Until two months earlier, Pat Sullivan never was based in his home city. For two decades, work forced him to live in other towns, and only periodically did he return to see his wife and children. But now, he works out of Salida, and Sullivan is thrilled to be home every night.


Since the arrival of the railroads in Salida in 1880, the company always allowed poor locals to carry off waste coal—chunks that fall off the train engines. Coal is expensive, particularly if you are impoverished, and anyway, the railroad throws the excess into the river if those in need don’t take it.


Among the poorest in the boomtown are the Italians, mostly uneducated hardworking men from the old country.


Perhaps unaware of the unwritten permission, Oliver Briley sees the taking of coal as theft. As the new man in charge of the coal chutes, a young worker probably eager to make his mark, Oliver feels it is his job to protect all railroad property, including waste coal.


In early February of 1891, Briley sees a few Italian men carrying off coal. He does what he sees as his duty and confronts the men, demanding they drop the railroad property and leave. The Italians have a different opinion and proceed to beat the snot out of Oliver. After the fight, Oliver Briley starts carrying a .41 caliber revolver whenever he is on the job.


On Saturday, February 21, at ten minutes before six in the evening, Oliver Briley is working inside the cab of a hog-back engine on the track between the coal chutes and the Arkansas River.
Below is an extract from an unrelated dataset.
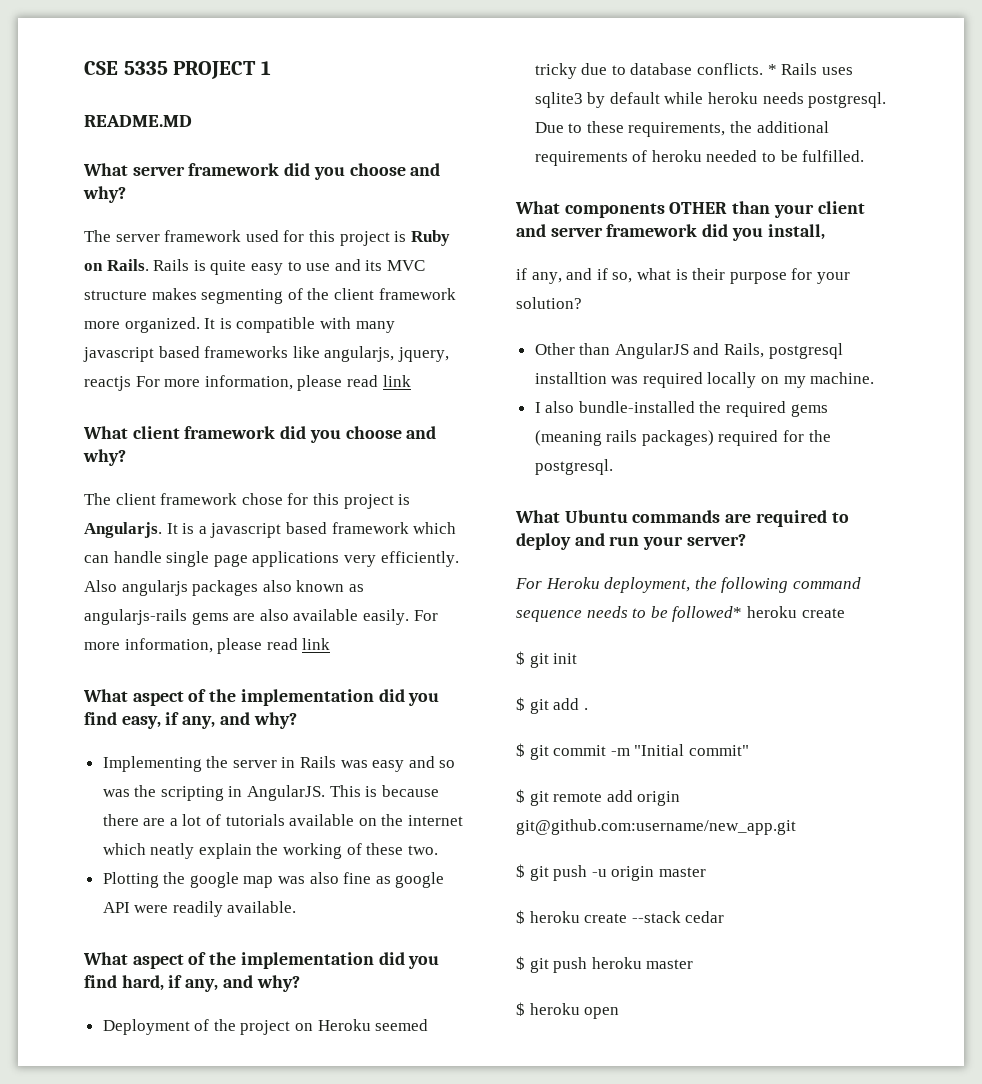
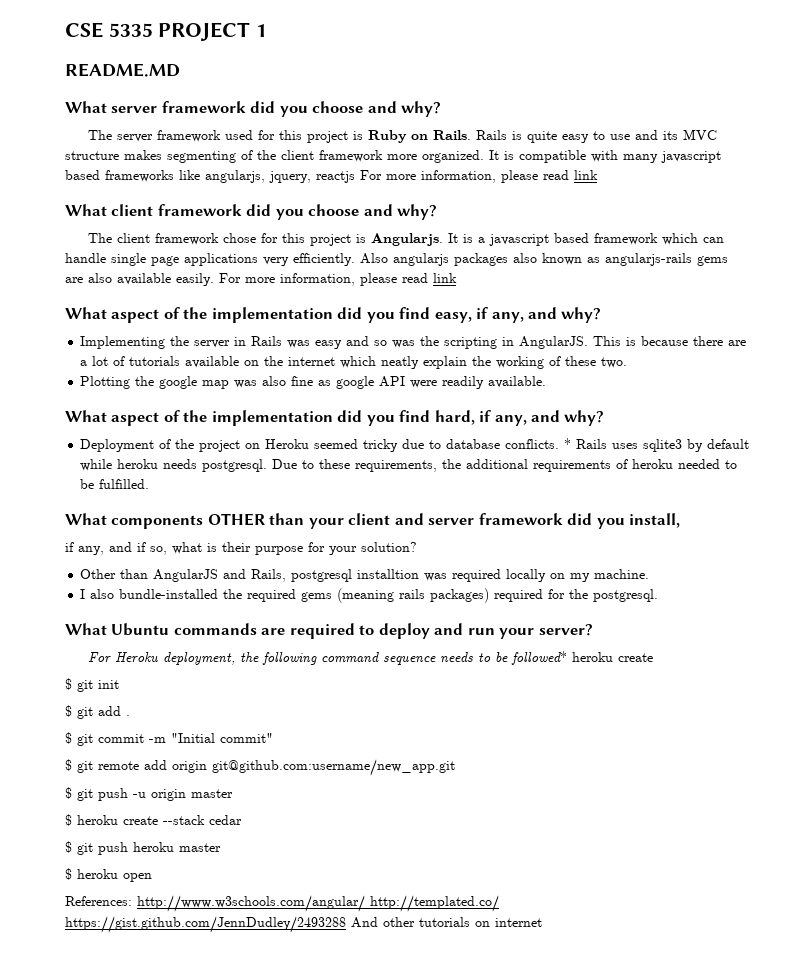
(620, 1013) none -> [65,895,499,912] [65,916,542,933] // References: http://www.w3schools.com/angular/ http://templated.co/ https://gist.github.com/JennDudley/2493288 And other tutorials on internet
Sitting on some tiebacks, staying warm next to a fire, is railroad conductor Pat Sullivan and his brakeman, J.D. Woodruff.

Mike Costello, a local Italian, is walking along the train tracks doing what he's always done and looking for large chunks of coal to take home and use in his furnace.
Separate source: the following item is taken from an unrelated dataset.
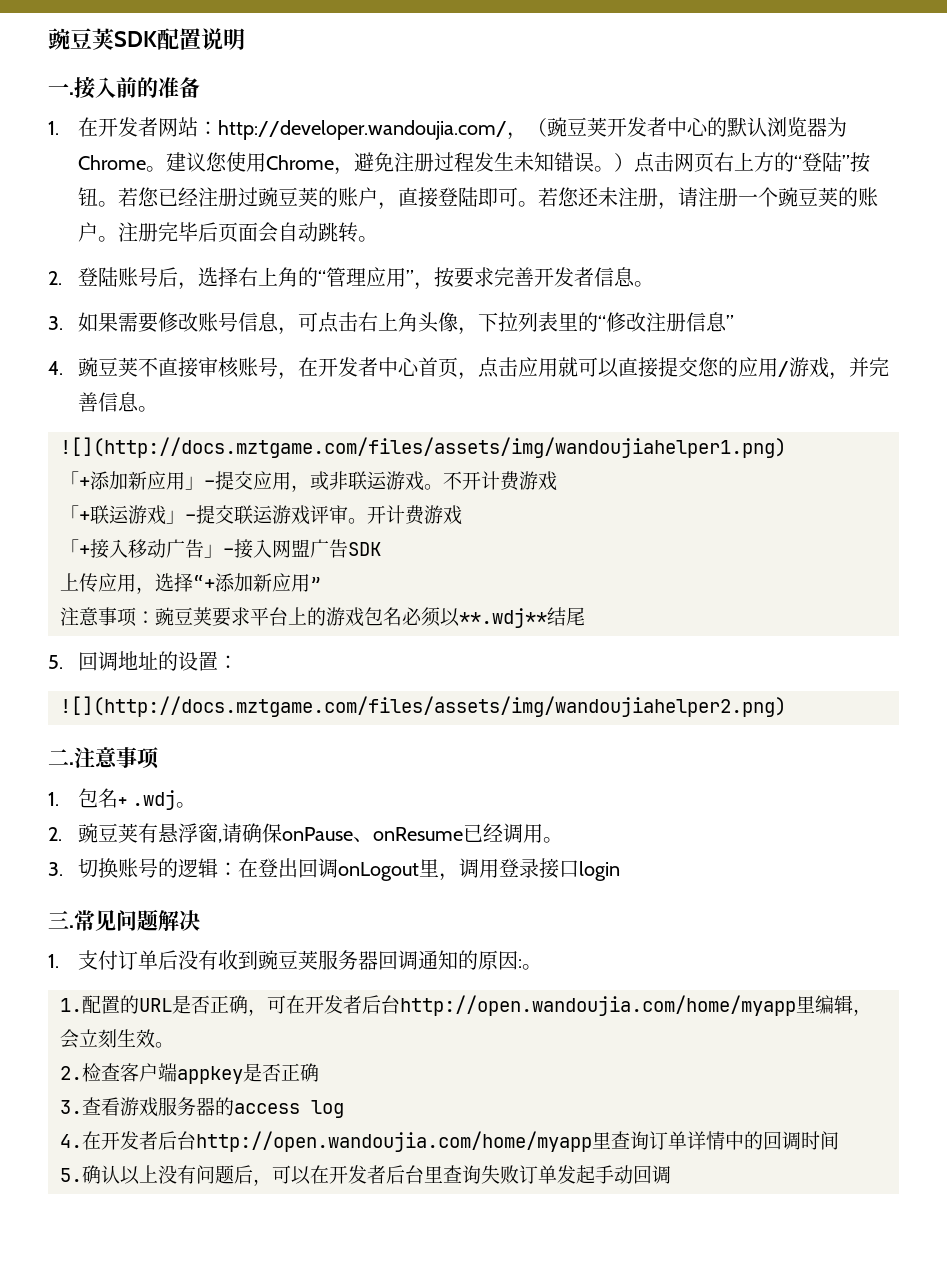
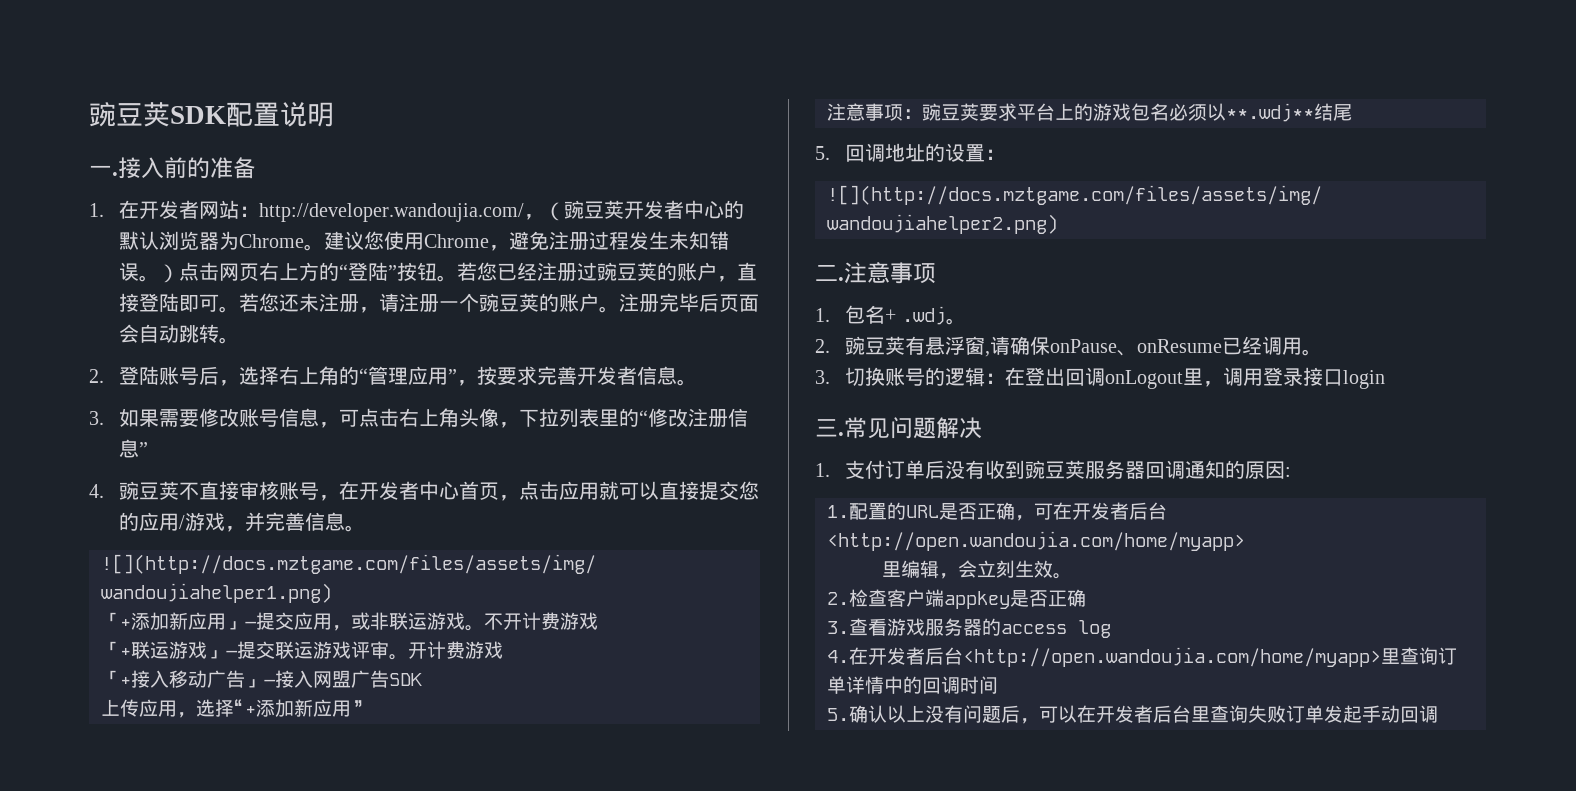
[521,964,542,970] 。 -> (1292, 472) none
[400,995,796,1016] http://open.wandoujia.com/home/myapp -> [827,531,1245,551] <http://open.wandoujia.com/home/myapp> //
[196,1131,592,1152] http://open.wandoujia.com/home/myapp -> [963,647,1381,667] <http://open.wandoujia.com/home/myapp>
When Oliver Briley spots Costello walking away with some coal, he jumps from the engine, pulls that 41-caliber gun, and approaches Costello, telling him to drop what he’s carrying. Costello does as he’s told…after all, it’s a big gun in his face.


Sullivan and Woodruff watch the incident and quickly call out to Briley, saying he shouldn't have pulled a gun on the man as the Italians are always allowed to take the waste coal. Sullivan explains to Briley, in harsh railroad terms, I'm sure, that Italian men had taken the coal in the past and would certainly take it in the future.


Briley later tells the Marshall he had been abused at the rail yard and could take no more. That is most likely the truth, based on the job's rugged environment and those who work along the tracks.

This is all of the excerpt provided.